• Task brief: Set down exactly, from the records below, the line with "Wowwee robopet and" through the line with "total: 926.40 -> 869.63", and nothing else.

• Dataset excerpts:
_ _ _ _ _

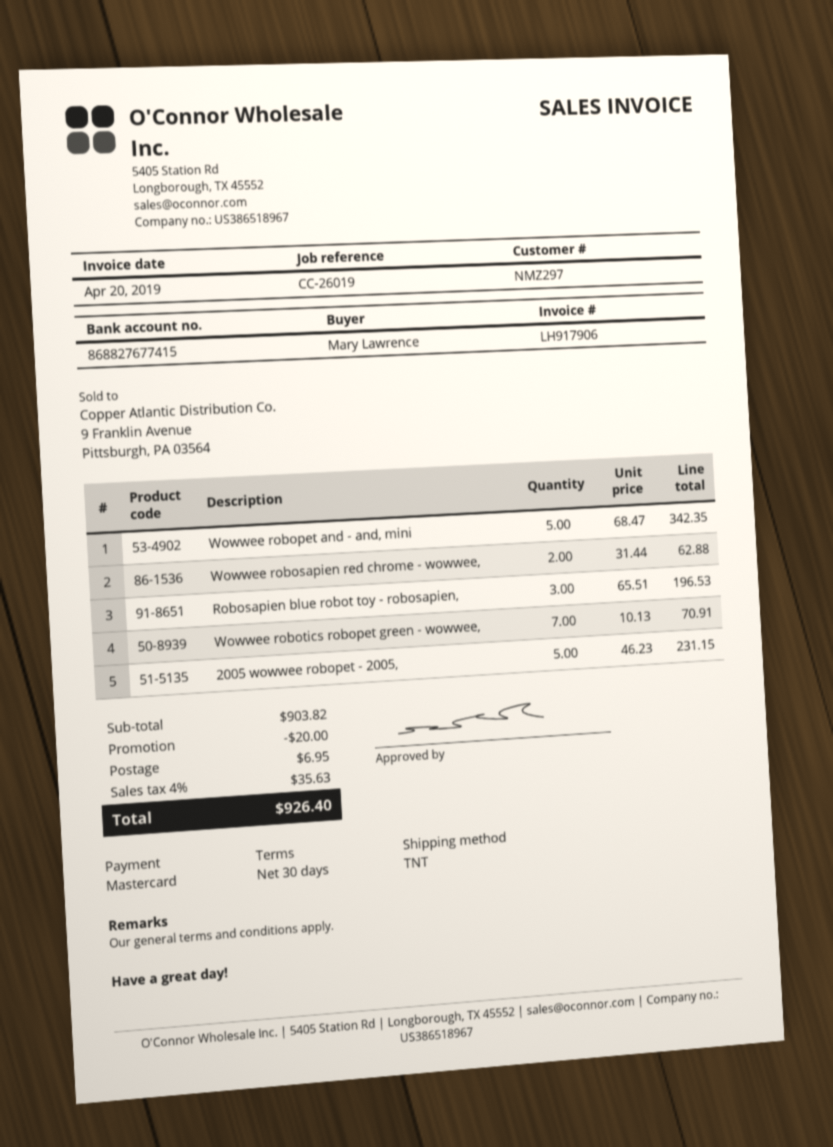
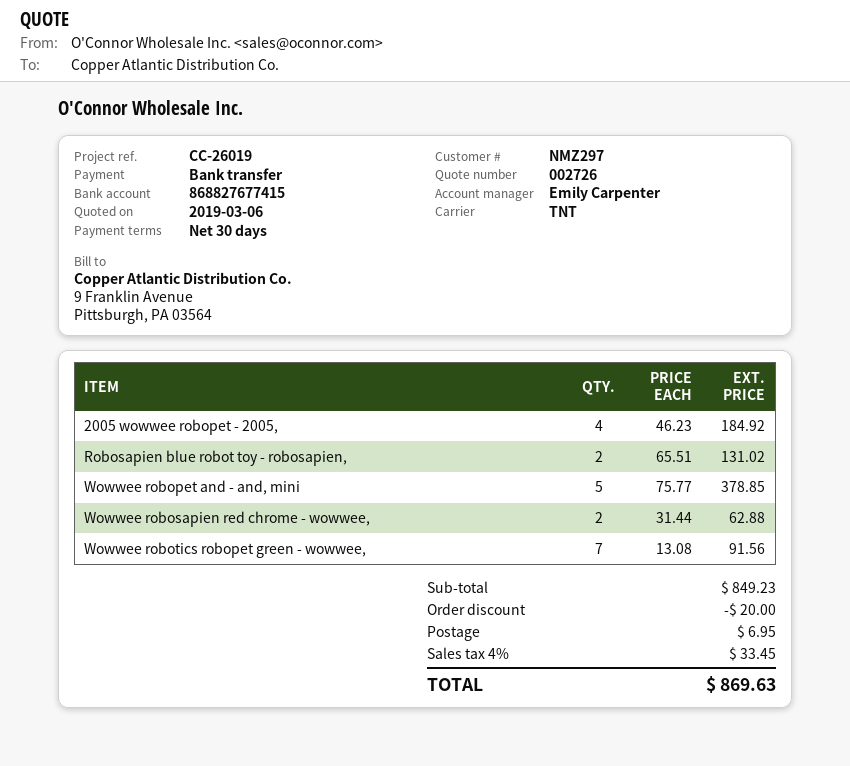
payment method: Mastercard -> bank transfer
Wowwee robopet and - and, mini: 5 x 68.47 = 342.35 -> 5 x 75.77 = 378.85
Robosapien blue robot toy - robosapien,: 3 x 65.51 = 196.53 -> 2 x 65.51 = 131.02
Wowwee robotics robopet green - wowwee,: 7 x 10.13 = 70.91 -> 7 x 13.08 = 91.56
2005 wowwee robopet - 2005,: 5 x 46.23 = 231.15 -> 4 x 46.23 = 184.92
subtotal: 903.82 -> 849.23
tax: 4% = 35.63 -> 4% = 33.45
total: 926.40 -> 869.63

_ _ _ _ _

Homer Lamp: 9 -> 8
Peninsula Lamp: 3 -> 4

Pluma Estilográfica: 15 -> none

_ _ _ _ _

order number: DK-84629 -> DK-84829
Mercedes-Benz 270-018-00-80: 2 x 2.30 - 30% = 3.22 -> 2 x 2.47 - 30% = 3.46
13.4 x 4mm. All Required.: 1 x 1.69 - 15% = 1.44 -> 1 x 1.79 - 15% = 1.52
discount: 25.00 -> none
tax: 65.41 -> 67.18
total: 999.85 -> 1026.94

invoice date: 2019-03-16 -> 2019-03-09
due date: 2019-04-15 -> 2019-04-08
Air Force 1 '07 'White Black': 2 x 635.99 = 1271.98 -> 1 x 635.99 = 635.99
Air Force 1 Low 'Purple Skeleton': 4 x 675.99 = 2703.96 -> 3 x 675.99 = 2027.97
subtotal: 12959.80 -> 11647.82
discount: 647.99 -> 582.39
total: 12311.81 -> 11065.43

_ _ _ _ _

• Result of the exercise:
Wowwee robopet and - and, mini: 5 x 68.47 = 342.35 -> 5 x 75.77 = 378.85
Robosapien blue robot toy - robosapien,: 3 x 65.51 = 196.53 -> 2 x 65.51 = 131.02
Wowwee robotics robopet green - wowwee,: 7 x 10.13 = 70.91 -> 7 x 13.08 = 91.56
2005 wowwee robopet - 2005,: 5 x 46.23 = 231.15 -> 4 x 46.23 = 184.92
subtotal: 903.82 -> 849.23
tax: 4% = 35.63 -> 4% = 33.45
total: 926.40 -> 869.63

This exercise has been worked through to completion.